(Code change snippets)
----
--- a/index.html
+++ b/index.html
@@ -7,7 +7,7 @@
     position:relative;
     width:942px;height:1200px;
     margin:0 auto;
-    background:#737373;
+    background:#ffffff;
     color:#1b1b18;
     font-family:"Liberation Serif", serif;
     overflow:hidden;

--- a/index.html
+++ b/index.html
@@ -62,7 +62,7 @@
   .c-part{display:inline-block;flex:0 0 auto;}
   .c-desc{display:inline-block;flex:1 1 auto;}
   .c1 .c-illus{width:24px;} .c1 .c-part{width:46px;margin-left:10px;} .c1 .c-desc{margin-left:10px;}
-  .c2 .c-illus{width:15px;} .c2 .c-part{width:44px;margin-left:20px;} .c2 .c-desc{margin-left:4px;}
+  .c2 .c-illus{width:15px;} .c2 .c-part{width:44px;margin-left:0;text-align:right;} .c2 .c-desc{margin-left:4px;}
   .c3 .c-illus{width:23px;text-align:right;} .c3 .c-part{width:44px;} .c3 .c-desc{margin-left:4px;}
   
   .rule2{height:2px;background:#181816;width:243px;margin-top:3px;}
----
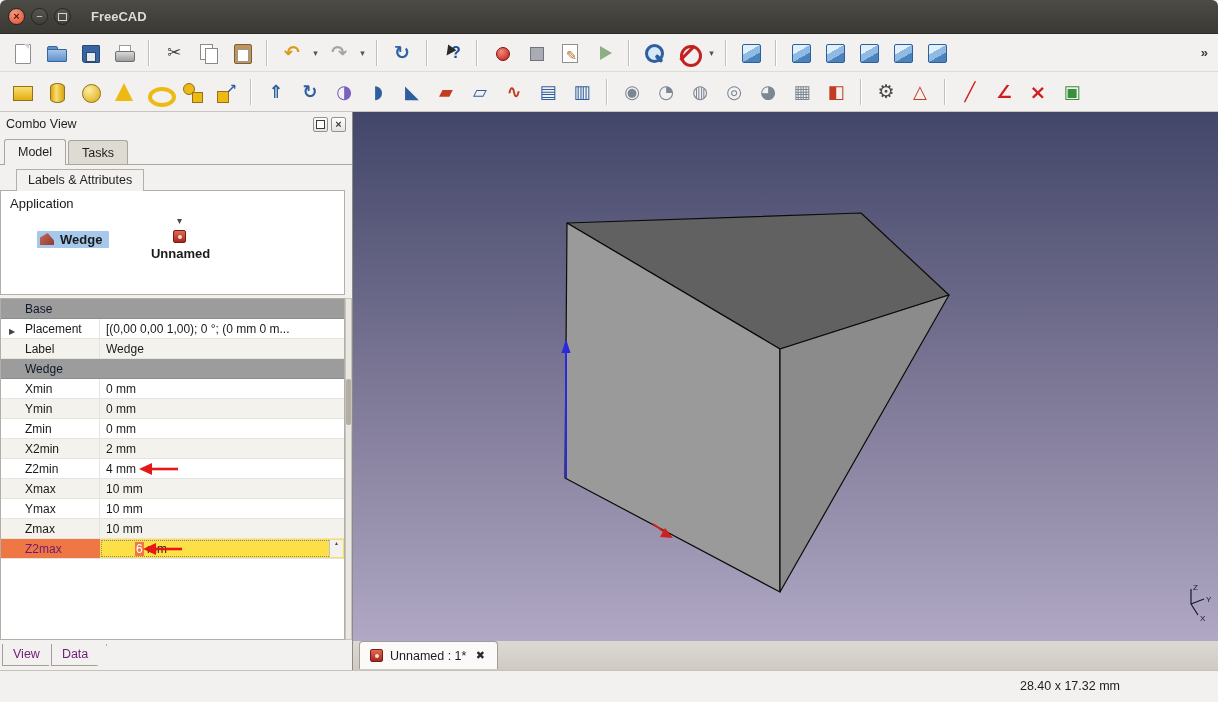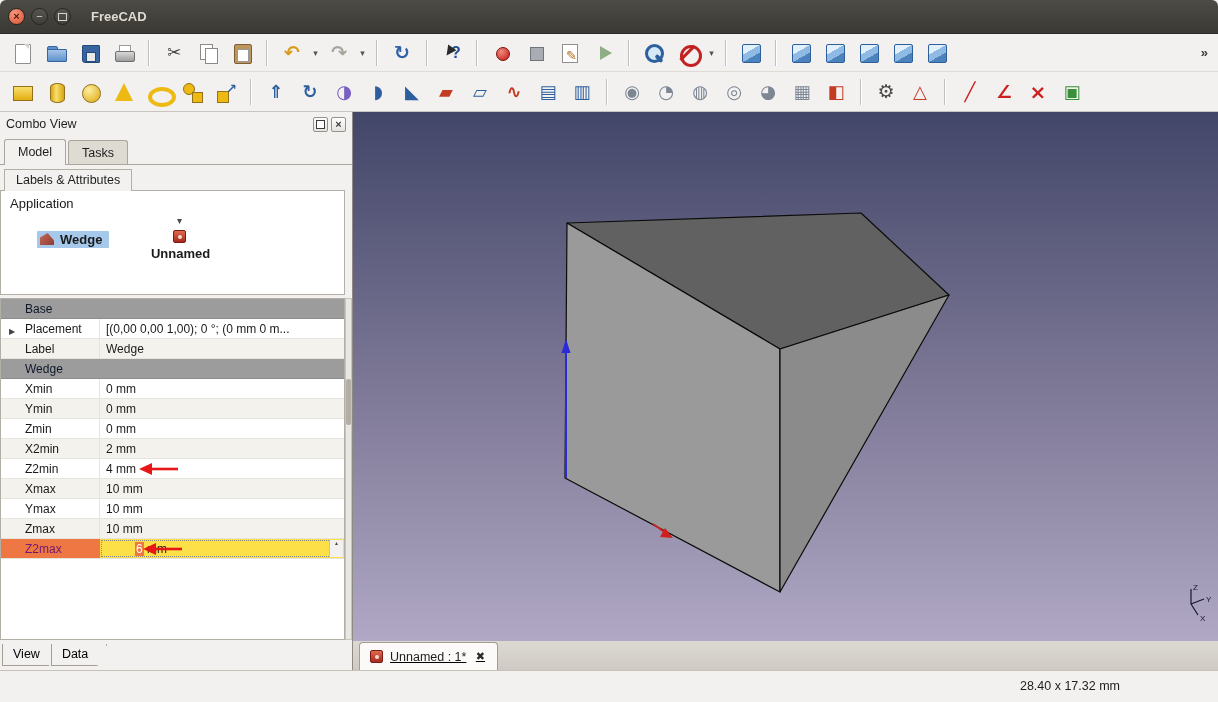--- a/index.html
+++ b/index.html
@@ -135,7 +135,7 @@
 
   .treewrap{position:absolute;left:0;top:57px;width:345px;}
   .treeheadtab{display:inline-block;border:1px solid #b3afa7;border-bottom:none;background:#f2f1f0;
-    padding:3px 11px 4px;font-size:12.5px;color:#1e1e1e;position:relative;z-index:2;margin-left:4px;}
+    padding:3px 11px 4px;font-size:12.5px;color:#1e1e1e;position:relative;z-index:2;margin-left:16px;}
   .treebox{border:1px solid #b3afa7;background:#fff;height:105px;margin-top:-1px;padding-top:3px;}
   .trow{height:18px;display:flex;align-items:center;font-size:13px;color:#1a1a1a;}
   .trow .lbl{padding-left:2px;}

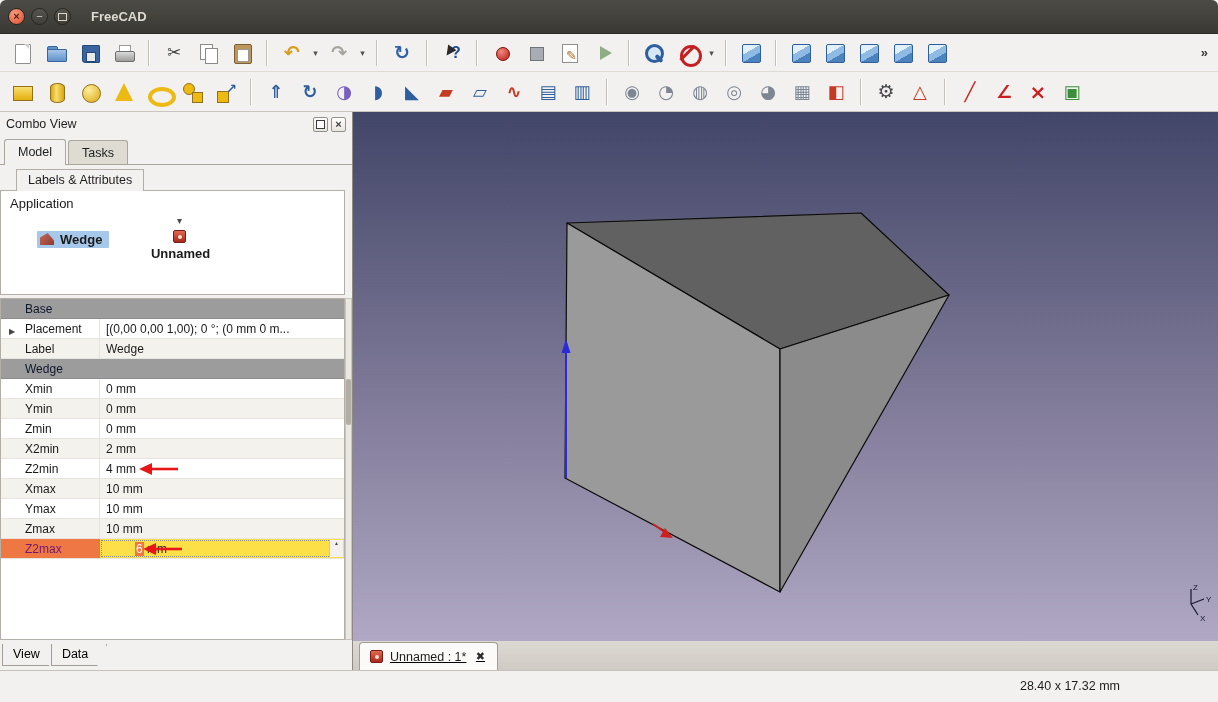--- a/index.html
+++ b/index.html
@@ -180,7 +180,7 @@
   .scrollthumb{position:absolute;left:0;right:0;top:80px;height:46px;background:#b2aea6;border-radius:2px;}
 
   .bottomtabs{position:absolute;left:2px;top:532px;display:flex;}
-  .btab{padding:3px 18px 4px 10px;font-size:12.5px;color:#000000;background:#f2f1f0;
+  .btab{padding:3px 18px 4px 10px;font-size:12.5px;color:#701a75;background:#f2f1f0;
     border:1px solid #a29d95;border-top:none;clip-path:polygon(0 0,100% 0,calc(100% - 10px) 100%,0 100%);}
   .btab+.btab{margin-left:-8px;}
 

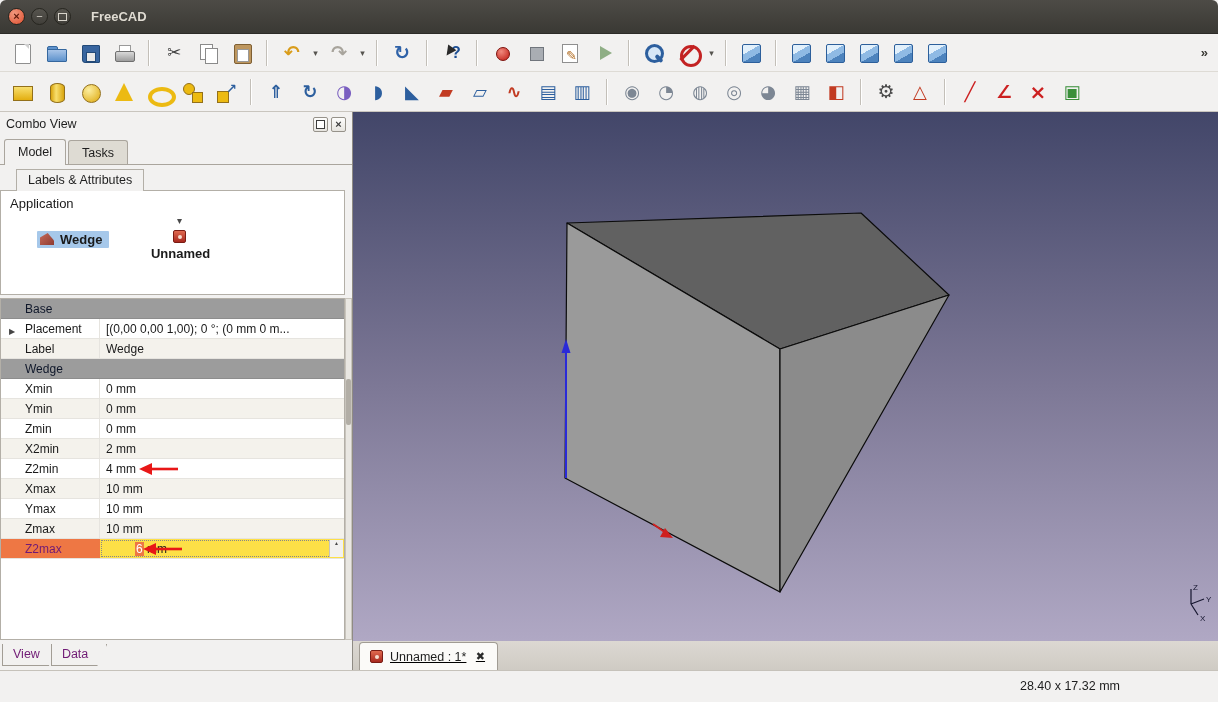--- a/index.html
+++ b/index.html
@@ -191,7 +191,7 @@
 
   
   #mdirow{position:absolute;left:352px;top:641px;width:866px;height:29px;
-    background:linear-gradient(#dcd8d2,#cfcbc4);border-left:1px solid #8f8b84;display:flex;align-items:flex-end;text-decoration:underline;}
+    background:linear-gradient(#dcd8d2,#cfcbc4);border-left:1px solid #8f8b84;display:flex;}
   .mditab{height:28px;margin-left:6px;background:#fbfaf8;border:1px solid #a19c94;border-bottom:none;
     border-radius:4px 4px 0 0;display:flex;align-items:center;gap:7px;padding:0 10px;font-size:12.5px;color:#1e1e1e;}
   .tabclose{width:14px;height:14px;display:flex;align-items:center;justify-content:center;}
----
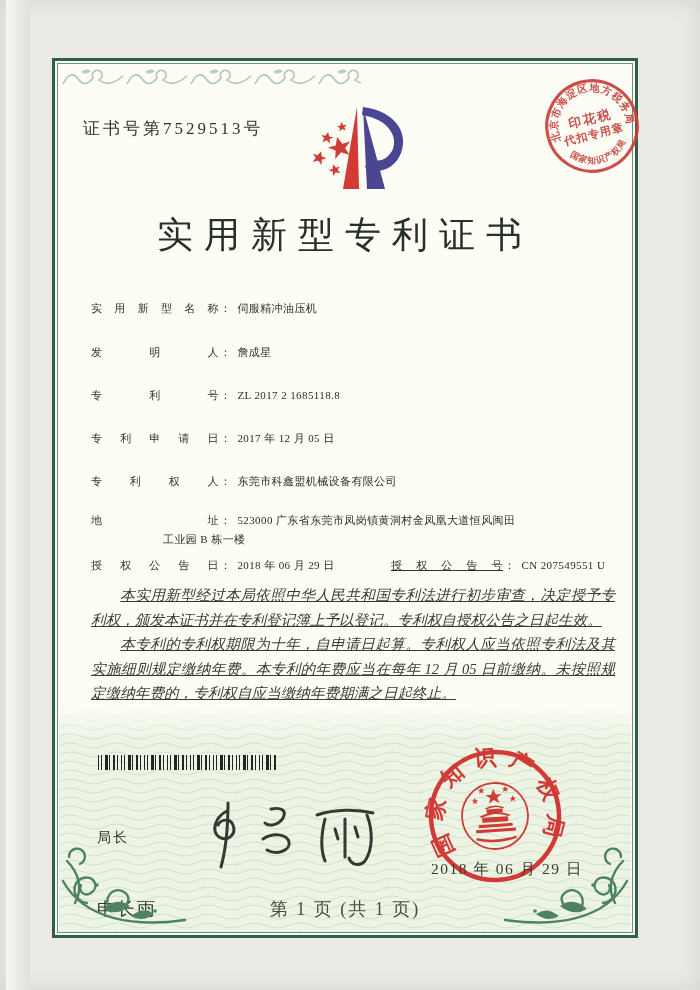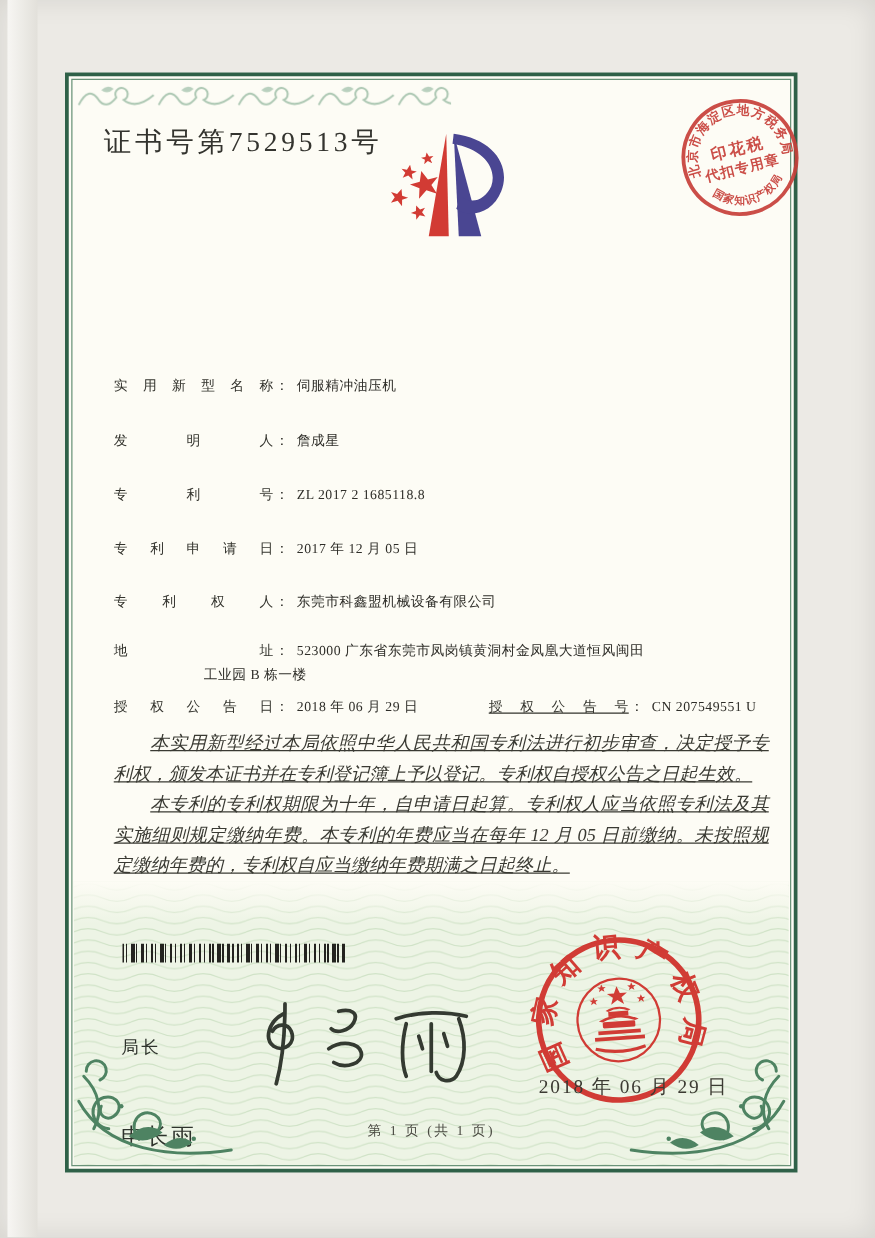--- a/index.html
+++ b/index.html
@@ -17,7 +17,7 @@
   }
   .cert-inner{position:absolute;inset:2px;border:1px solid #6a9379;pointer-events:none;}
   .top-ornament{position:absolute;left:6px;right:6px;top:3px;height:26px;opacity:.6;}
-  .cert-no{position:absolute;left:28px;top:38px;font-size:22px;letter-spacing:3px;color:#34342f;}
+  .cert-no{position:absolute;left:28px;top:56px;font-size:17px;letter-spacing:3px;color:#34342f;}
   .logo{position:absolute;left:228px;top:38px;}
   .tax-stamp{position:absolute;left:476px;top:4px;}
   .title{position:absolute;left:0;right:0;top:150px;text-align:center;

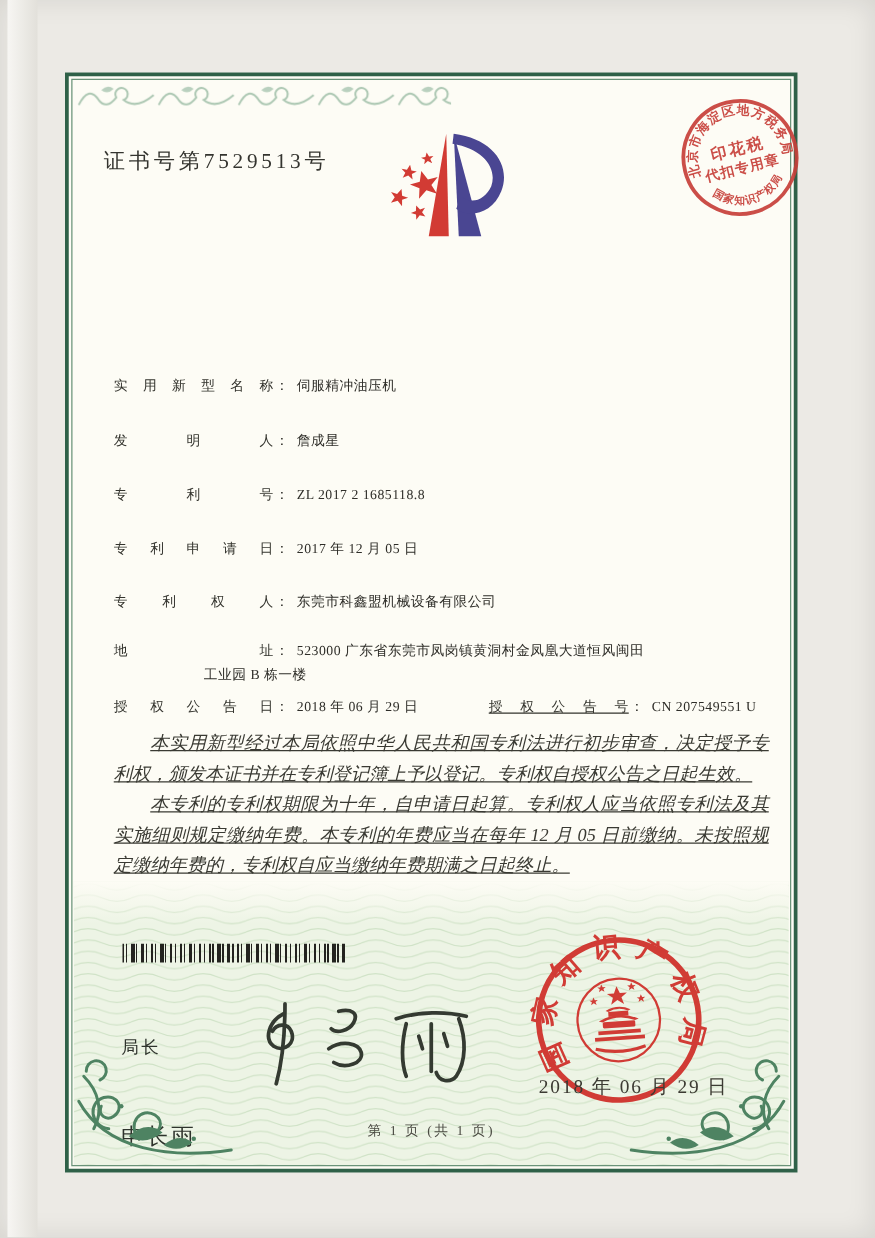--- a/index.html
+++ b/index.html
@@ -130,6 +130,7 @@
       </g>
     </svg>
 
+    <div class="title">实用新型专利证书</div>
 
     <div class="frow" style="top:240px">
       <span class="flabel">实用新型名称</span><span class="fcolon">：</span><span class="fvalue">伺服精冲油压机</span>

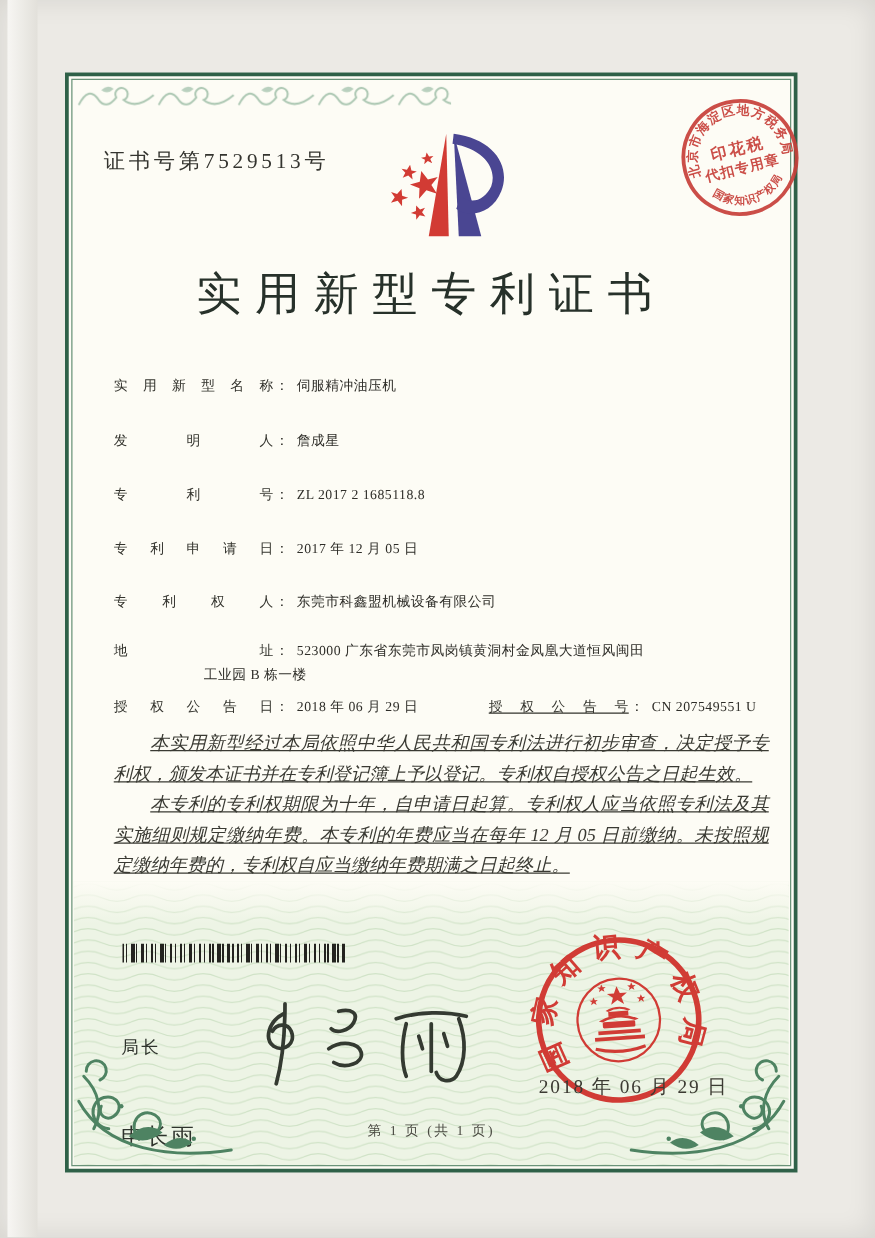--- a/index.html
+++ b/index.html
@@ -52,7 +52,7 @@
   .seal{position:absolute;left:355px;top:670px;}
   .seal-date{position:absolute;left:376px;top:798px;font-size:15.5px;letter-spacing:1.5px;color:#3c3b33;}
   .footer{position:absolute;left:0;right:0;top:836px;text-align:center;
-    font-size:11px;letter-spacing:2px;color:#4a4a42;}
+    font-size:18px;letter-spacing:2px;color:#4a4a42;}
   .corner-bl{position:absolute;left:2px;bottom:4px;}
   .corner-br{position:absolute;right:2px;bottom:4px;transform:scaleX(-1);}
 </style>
----
* _Problem details_:
Copy each line from the data above that includes "letter".

* _Response to this exercise_:
-  .cert-no{position:absolute;left:28px;top:38px;font-size:22px;letter-spacing:3px;color:#34342f;}
+  .cert-no{position:absolute;left:28px;top:56px;font-size:17px;letter-spacing:3px;color:#34342f;}
   .seal-date{position:absolute;left:376px;top:798px;font-size:15.5px;letter-spacing:1.5px;color:#3c3b33;}
-    font-size:11px;letter-spacing:2px;color:#4a4a42;}
+    font-size:18px;letter-spacing:2px;color:#4a4a42;}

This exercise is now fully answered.